元彼との話
投稿遅くなってごめんなさい(汗)
「…うん、どうぞ」
優斗は靴を脱ぐと、綺麗に揃えて中に入った。
(前はその辺に脱ぎ捨ててたのに)
他人行儀な仕草に、胸がちくっと痛む。
───実際、他人だもん。仕方ないよ。
「えっと…元気してた?」
優斗が言葉を選びながら、静かにそう言った。
「…うん」
「って、あれからそんな経ってないのに元気も何もないか」
どこか寂しげな表情に見えるのは、私の願望がそうさせてるのかな。
互いに何を話せばいいのか分からなくて、沈黙が流れる。
(もう、付き合う前みたいな感じにも戻れないのかな…)
多少気まずくなるのは仕方ないと思う。
でも、別れた瞬間他人になっちゃうなんて、悲しすぎる。
所詮、元恋人という関係なんて、そこまでなのかもしれない。
書類上のつながりがあるわけでもなく、つなぐものは愛情だけだ。
───友だちでもいいから、そばにいたい。
フラれたのにそんな風に思う私は、おかしいのかな。
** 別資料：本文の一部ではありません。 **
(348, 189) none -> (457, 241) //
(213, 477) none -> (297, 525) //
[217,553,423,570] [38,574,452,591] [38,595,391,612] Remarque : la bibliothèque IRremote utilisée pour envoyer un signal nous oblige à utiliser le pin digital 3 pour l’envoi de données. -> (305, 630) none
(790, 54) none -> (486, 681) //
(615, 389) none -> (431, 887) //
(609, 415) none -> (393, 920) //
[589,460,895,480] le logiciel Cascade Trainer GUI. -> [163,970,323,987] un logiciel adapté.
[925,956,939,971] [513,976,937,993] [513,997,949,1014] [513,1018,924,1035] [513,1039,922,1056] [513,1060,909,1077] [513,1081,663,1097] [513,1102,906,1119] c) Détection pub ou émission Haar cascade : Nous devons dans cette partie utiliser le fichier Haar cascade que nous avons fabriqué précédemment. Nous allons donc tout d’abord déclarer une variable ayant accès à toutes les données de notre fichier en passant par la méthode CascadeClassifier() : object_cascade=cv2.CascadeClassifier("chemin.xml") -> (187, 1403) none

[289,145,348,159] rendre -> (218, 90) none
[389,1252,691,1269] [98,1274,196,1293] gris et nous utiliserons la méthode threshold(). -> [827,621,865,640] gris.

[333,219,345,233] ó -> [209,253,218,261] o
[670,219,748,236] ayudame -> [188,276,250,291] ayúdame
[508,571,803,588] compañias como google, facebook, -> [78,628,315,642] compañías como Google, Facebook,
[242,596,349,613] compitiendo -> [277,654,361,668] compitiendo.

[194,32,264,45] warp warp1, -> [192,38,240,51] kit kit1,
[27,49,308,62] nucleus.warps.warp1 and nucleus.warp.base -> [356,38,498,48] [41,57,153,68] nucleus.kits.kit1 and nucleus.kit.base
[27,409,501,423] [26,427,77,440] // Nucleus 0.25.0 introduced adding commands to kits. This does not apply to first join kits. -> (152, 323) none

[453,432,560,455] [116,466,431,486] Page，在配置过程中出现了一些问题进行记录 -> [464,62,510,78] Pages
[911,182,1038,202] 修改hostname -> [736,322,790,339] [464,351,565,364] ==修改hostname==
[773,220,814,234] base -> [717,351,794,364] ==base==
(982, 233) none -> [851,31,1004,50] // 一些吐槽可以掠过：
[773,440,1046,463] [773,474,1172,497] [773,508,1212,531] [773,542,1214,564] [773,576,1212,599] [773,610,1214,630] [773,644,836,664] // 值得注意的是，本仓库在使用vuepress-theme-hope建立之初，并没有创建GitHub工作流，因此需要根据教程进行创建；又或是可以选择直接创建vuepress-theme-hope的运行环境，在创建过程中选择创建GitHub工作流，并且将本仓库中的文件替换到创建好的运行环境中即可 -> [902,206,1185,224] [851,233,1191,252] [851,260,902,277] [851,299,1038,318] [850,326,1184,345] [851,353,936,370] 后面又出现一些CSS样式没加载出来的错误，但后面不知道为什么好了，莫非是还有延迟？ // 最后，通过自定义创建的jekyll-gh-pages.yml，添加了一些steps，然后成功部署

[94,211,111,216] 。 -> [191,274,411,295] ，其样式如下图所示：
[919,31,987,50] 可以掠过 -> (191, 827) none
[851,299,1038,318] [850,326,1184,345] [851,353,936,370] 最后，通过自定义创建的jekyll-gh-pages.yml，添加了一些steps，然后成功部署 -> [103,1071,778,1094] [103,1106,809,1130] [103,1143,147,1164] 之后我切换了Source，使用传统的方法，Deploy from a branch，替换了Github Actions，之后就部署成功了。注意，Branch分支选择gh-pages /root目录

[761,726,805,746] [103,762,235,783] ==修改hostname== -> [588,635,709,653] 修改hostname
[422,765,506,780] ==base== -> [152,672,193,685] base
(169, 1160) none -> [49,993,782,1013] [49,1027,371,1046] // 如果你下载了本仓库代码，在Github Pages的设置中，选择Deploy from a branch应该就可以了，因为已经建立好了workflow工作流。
怖いかな。
「優斗が好きになった人って…誰?」
それだけはどうしても聞いておきたかった。
傷つくことになるとしても、フラれたんだからそれくらい知る権利はある。
「前も言ったけど、それは言えない…」
「お姉ちゃんでしょ…?」
私の言葉に、優斗は一瞬動揺の色を顔に浮かべた。